Introducing the Field of 64 Projector (and What It Can't Do Yet)
A new page on The Margin predicts which 64 teams make the NCAA baseball tournament and how the committee should seed them. It's data-only, no editor in the loop. It agrees with Baseball America on 45 of 64 teams — and the 19 it doesn't are where this gets useful.
What just shipped
There's a new page on the site: /cbb-bracket. It predicts the 64-team NCAA Division I baseball tournament — which teams make it, who hosts the 16 regional sites, and how the 1/2/3/4 seeds line up in each regional. It updates every three days.
Pick from three sources via the toggle: McConnellMargin (this site's projection), Baseball America, and D1Baseball. All three are full Field-of-64 brackets. Ours is the only one built by a model with no human editor.
In development, not hardened
A few caveats up front:
- This is v1. The pipeline works end-to-end and the backtest numbers are honest, but eight years of historical brackets is a thin training base for any selection-style model. Numbers will move.
- No editors.

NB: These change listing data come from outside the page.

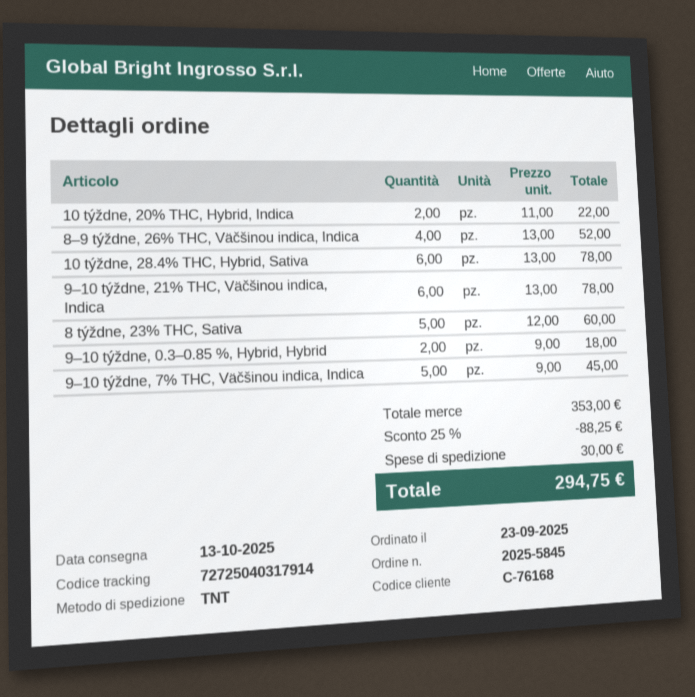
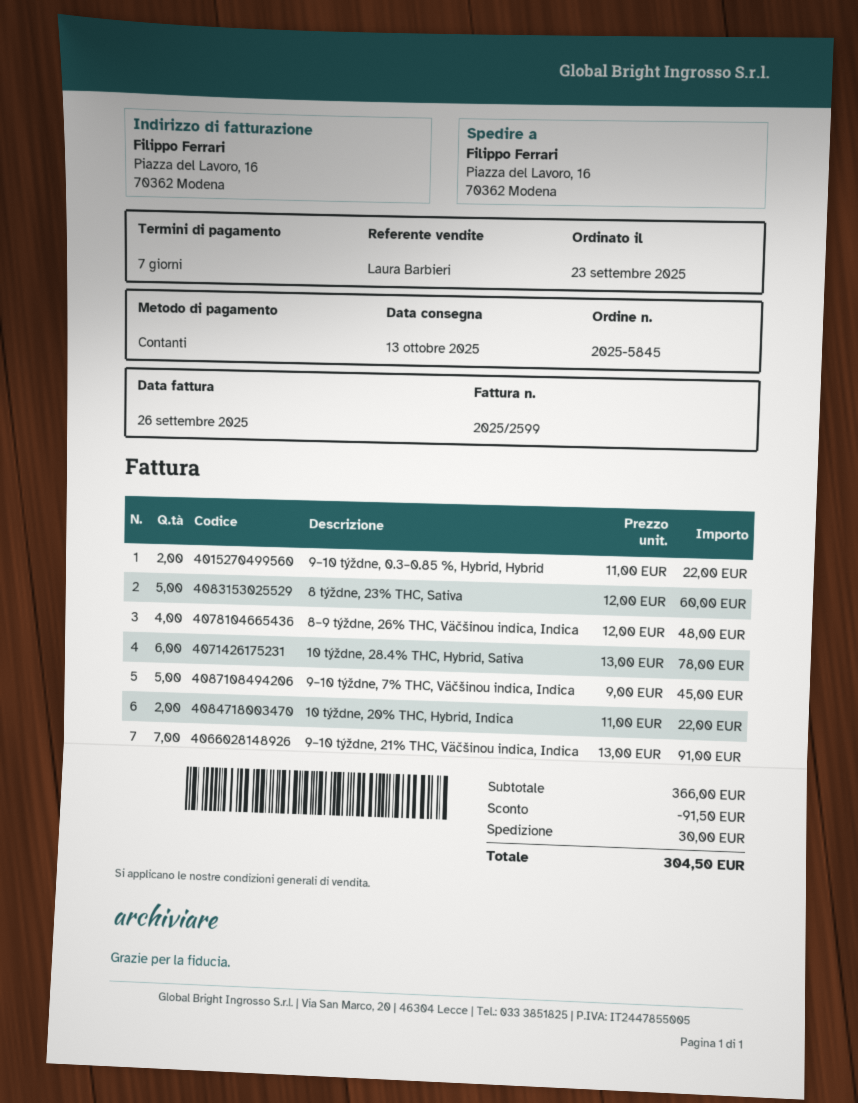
8–9 týždne, 26% THC, Väčšinou indica, Indica: 4 x 13.00 = 52.00 -> 4 x 12.00 = 48.00
9–10 týždne, 21% THC, Väčšinou indica, Indica: 6 x 13.00 = 78.00 -> 7 x 13.00 = 91.00
9–10 týždne, 0.3–0.85 %, Hybrid, Hybrid: 2 x 9.00 = 18.00 -> 2 x 11.00 = 22.00
subtotal: 353.00 -> 366.00
discount: 88.25 -> 91.50
total: 294.75 -> 304.50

Baseball America and D1Baseball are written by people who watch the games, talk to coaches, and apply the feel layer the committee actually uses. Our model has none of that. It reads a resume vector — RPI, quadrant records, road record, last-15, conference record, strength of schedule — and predicts. That's it.
- The gap to the editorial baseline. Bracketologists publicly hit ~85-90% of the actual field. Our leave-one-year-out backtest sits at 76% — about ten points behind. The missing piece isn't the math; it's the soft knowledge.
We're publishing it anyway because pure-data output is genuinely rare in college baseball. If our model and Baseball America agree, that's chalk. If they don't, one of them is wrong — and you can read the resume yourself and decide which.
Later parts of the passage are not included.